Segment Start: Exercise input

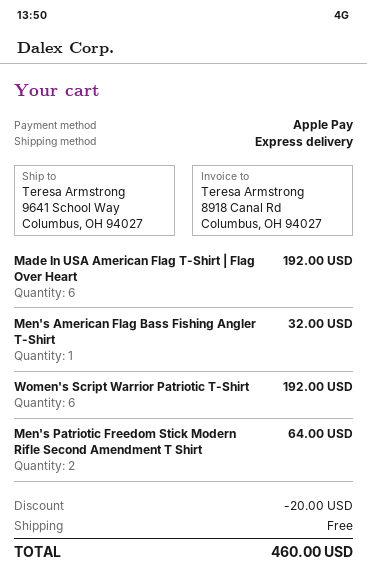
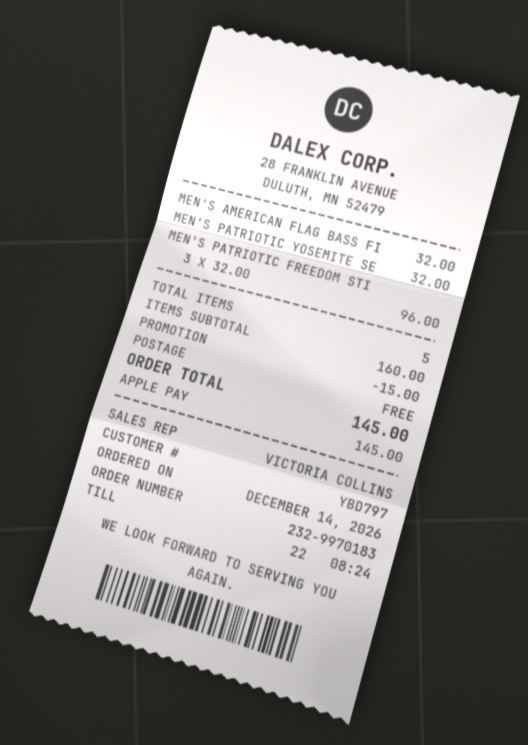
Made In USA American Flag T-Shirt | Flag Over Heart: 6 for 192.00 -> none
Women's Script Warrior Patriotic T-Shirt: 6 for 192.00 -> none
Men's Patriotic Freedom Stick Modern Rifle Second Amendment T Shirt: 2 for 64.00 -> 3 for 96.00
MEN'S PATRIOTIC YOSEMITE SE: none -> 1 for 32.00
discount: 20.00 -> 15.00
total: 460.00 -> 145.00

Segment End: Exercise input
Segment Start: Exercise input

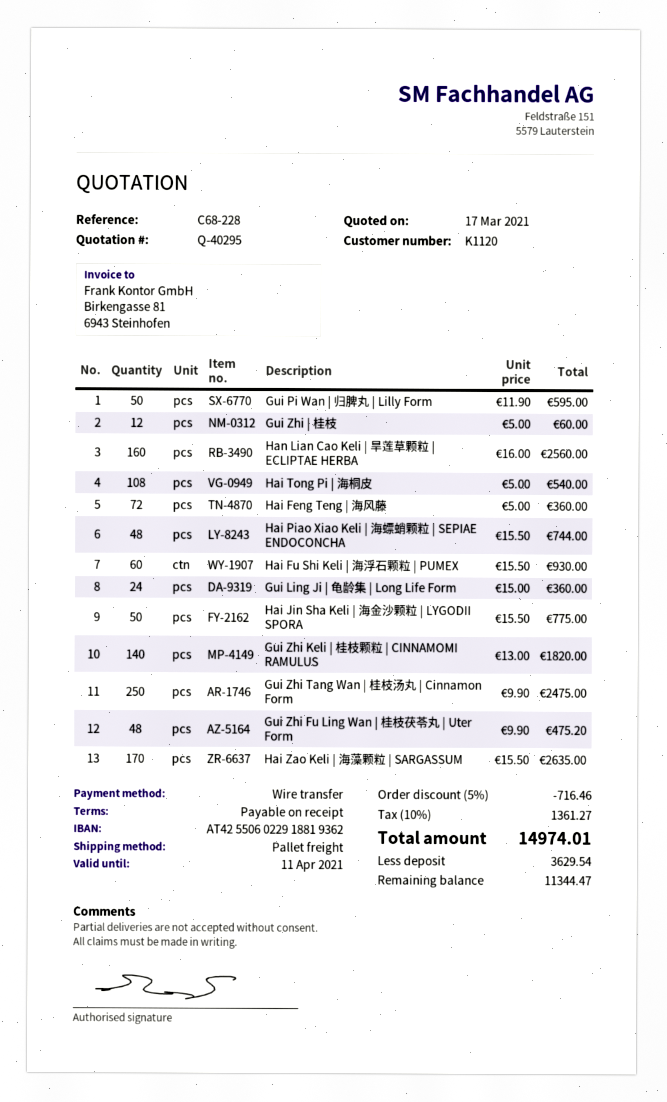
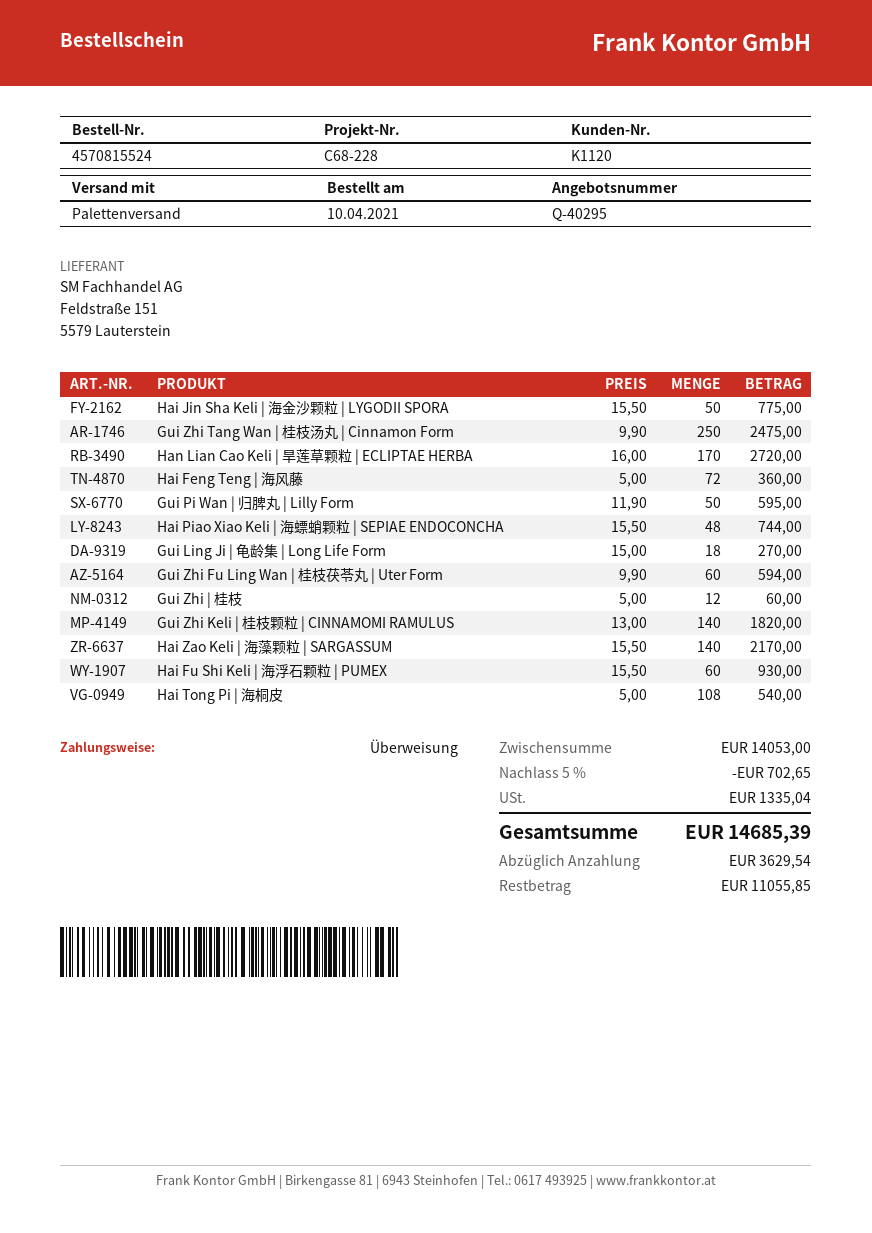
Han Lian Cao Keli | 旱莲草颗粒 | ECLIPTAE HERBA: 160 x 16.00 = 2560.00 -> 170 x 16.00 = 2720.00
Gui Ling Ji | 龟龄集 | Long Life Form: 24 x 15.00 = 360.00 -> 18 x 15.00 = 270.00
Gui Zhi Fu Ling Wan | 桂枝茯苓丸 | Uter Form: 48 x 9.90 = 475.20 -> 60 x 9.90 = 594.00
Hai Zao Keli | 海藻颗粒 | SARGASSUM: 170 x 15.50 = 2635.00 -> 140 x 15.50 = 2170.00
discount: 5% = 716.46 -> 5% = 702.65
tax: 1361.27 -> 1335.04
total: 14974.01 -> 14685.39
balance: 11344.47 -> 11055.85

Segment End: Exercise input

### Directions:
Exact duplication is required for the lines above, from the line that contains "Han Lian Cao" to the line that contains "Hai Zao Keli", inclusive; omit all others.

### Answer box:
Han Lian Cao Keli | 旱莲草颗粒 | ECLIPTAE HERBA: 160 x 16.00 = 2560.00 -> 170 x 16.00 = 2720.00
Gui Ling Ji | 龟龄集 | Long Life Form: 24 x 15.00 = 360.00 -> 18 x 15.00 = 270.00
Gui Zhi Fu Ling Wan | 桂枝茯苓丸 | Uter Form: 48 x 9.90 = 475.20 -> 60 x 9.90 = 594.00
Hai Zao Keli | 海藻颗粒 | SARGASSUM: 170 x 15.50 = 2635.00 -> 140 x 15.50 = 2170.00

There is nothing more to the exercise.